= Polio in Pakistan =

Occurrence of poliomyelitis in Pakistan

Pakistan is one of the two remaining countries in the world where poliomyelitis (polio) is still categorized as an endemic viral infection, the other one being Afghanistan. While it has yet to fully eradicate polio, there has been a major downwards trend in the number of reported cases per year; the total count of wild poliovirus cases in Pakistan in 2019 was down to 147, compared to 84 in 2020, 1 in 2021, 20 in 2022, 6 in 2023 and 41 as of October 2024. As of December 2025, Pakistan reported approximately 30 wild poliovirus cases for the year, a decrease from 74 in 2024.

Though the polio immunization campaign in the country started in 1974, the efforts for eradication officially started in 1994. The infection remains endemic despite over 100 rounds of vaccination being carried out in the past decade. Pakistan had the world's highest number of polio cases in 2014.

== Pakistan Polio Eradication Programme ==

Since 1994, the Pakistan Polio Eradication Programme has been fighting to end the crippling poliovirus from the country.

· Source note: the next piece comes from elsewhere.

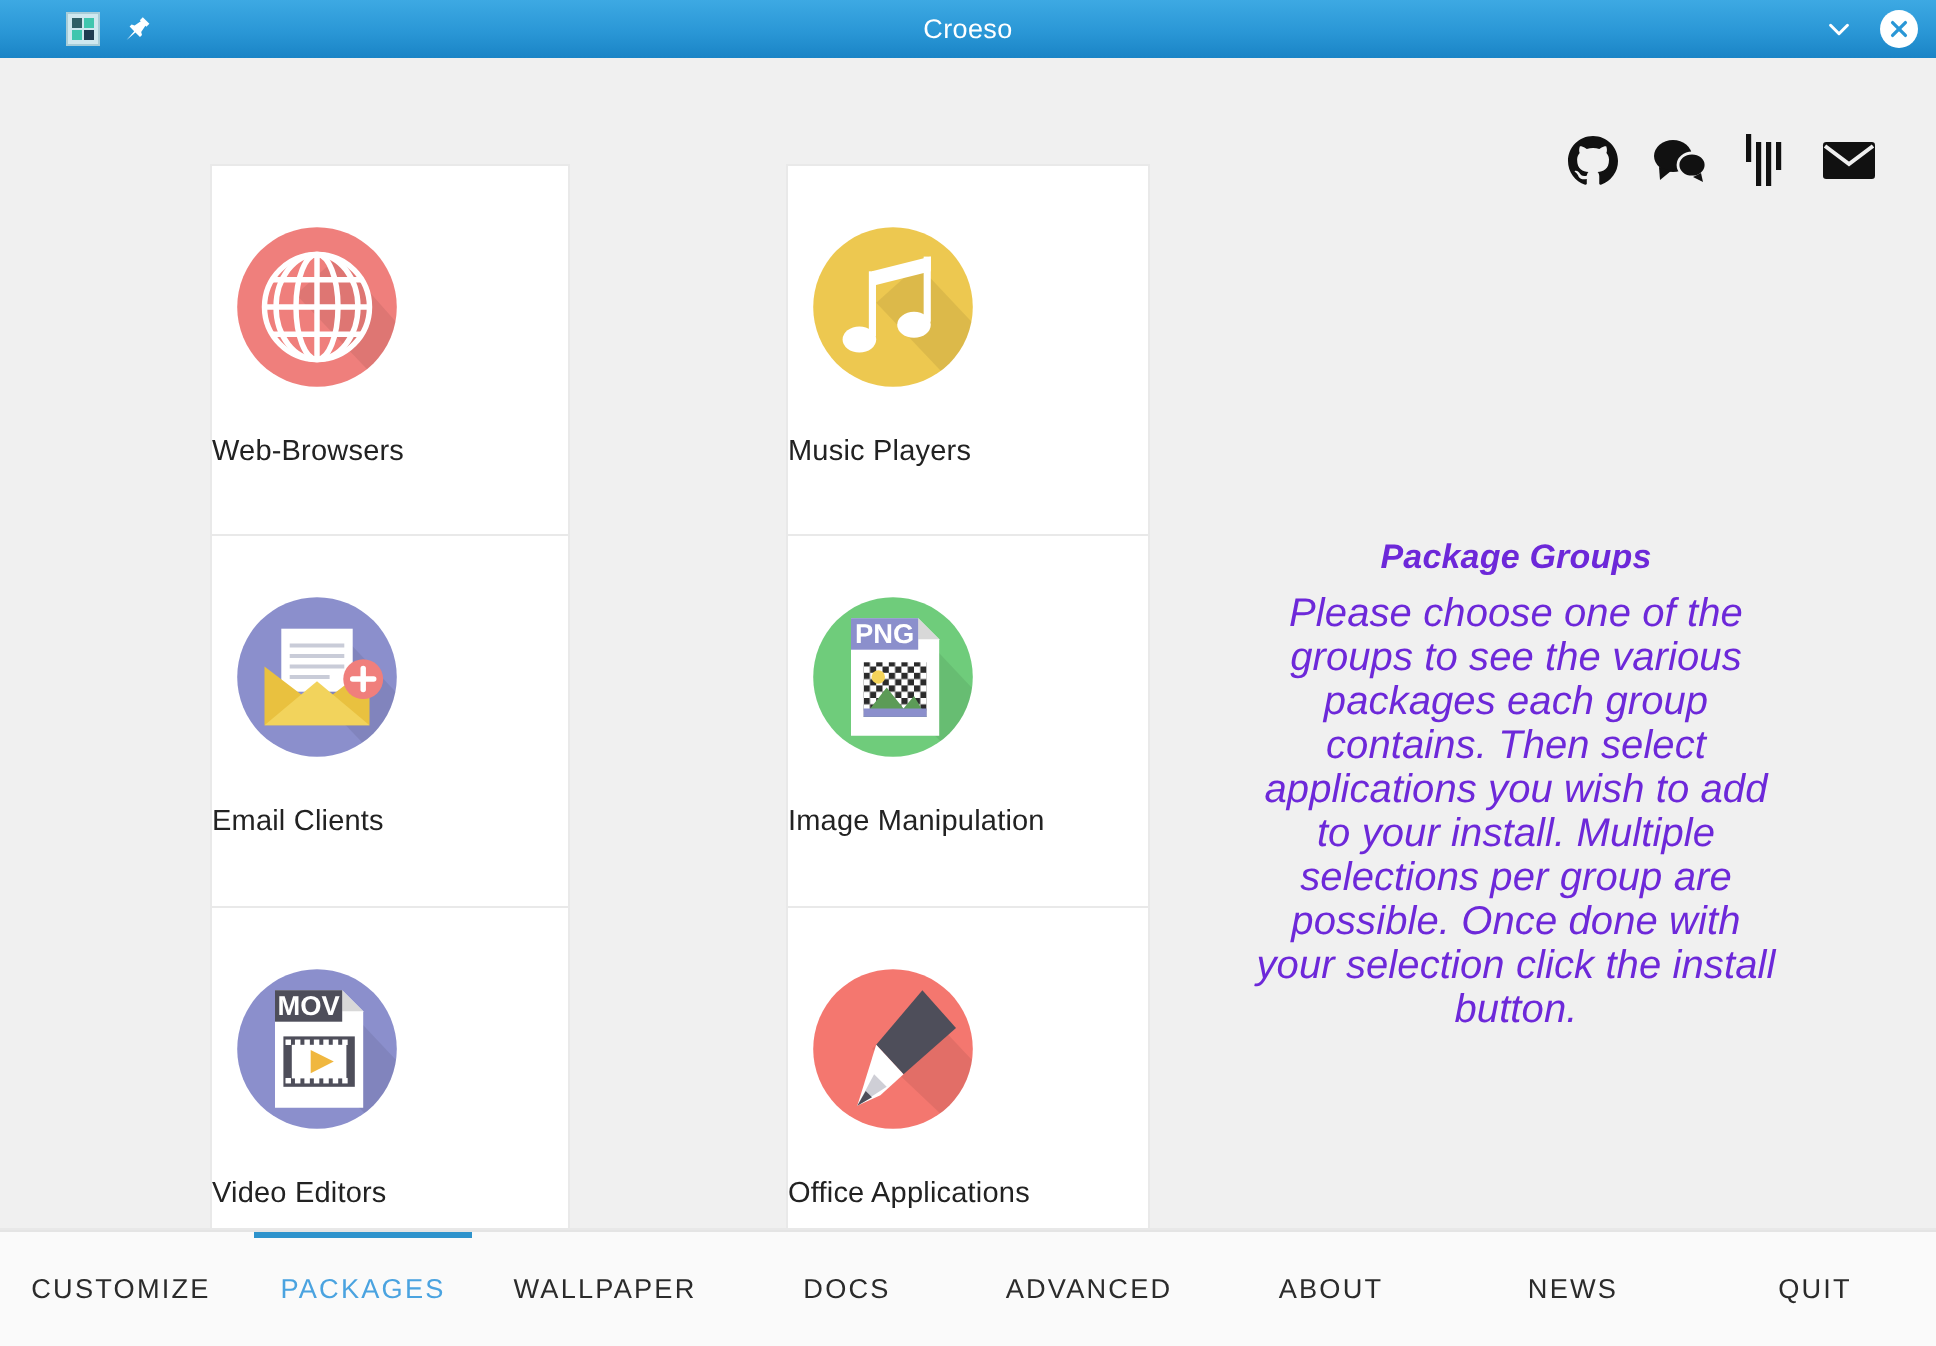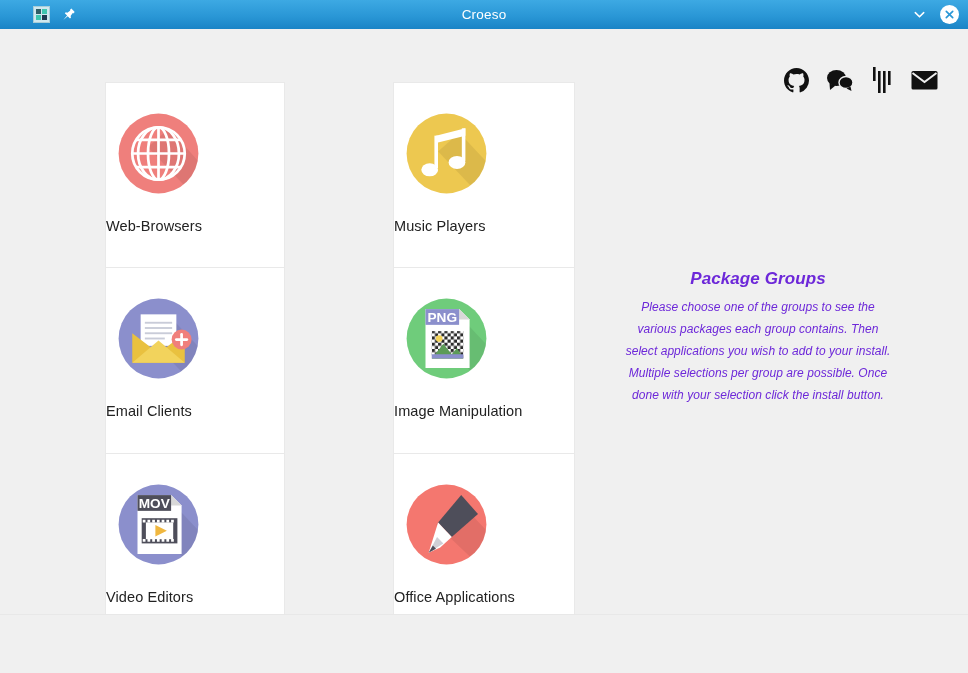"Please choose one of the" .info-body { font-size: 12px -> 20px }
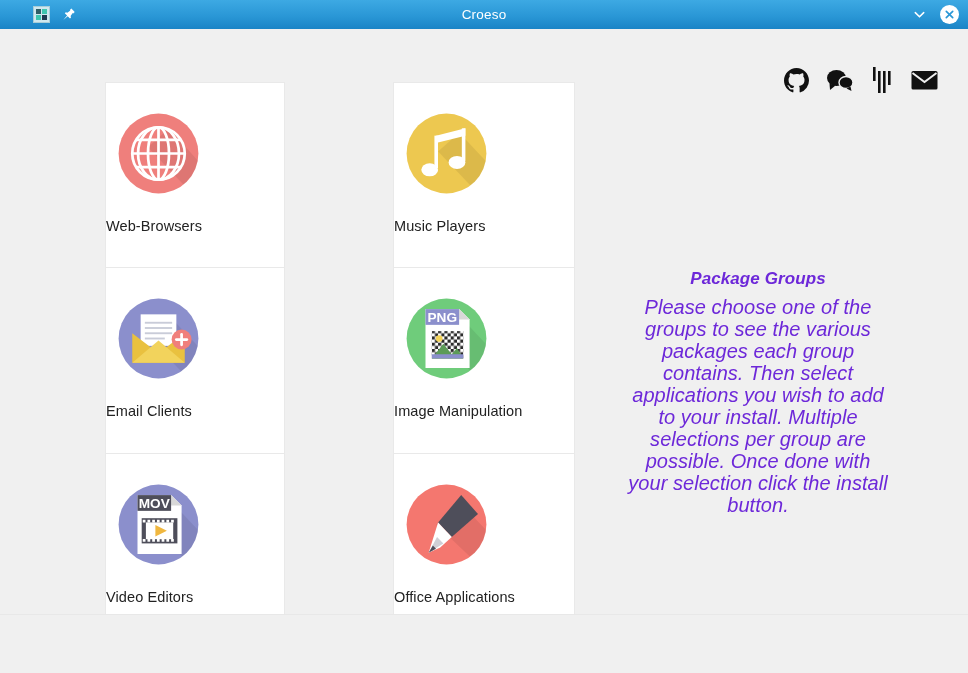"CUSTOMIZE" div.tabbar { html: none -> <div> <div>CUSTOMIZE</div> <div>PACKAGES</div> <div>WALLPAPER</div> <div>DOCS</div> <div>ADVANCED</div> <div>ABOUT</div> <div>NEWS</div> <div>QUIT</div> </div> }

The initiative is driven by up to 339,521 trained and dedicated polio workers, the largest surveillance network in the world, quality data collection and analysis, behavioral change communication, state of the art laboratories, and some of the best epidemiologists and public health experts in Pakistan and the world.

== Eradication efforts in the 20th century ==

The Expanded Programme of Immunization (EPI) was begun in Pakistan by the World Health Organization (WHO) in the 1970s to combat deaths from six vaccine-preventable diseases. In 1980, the EPI had vaccinated just 2% of the population against polio; by 1990, the coverage had increased to 54%. In a 1994 interview, CDC officials predicted total polio eradication in Pakistan within two to three years; by 1995, the WHO projected total eradication by the year 2000, a target that the organization reaffirmed in 1998.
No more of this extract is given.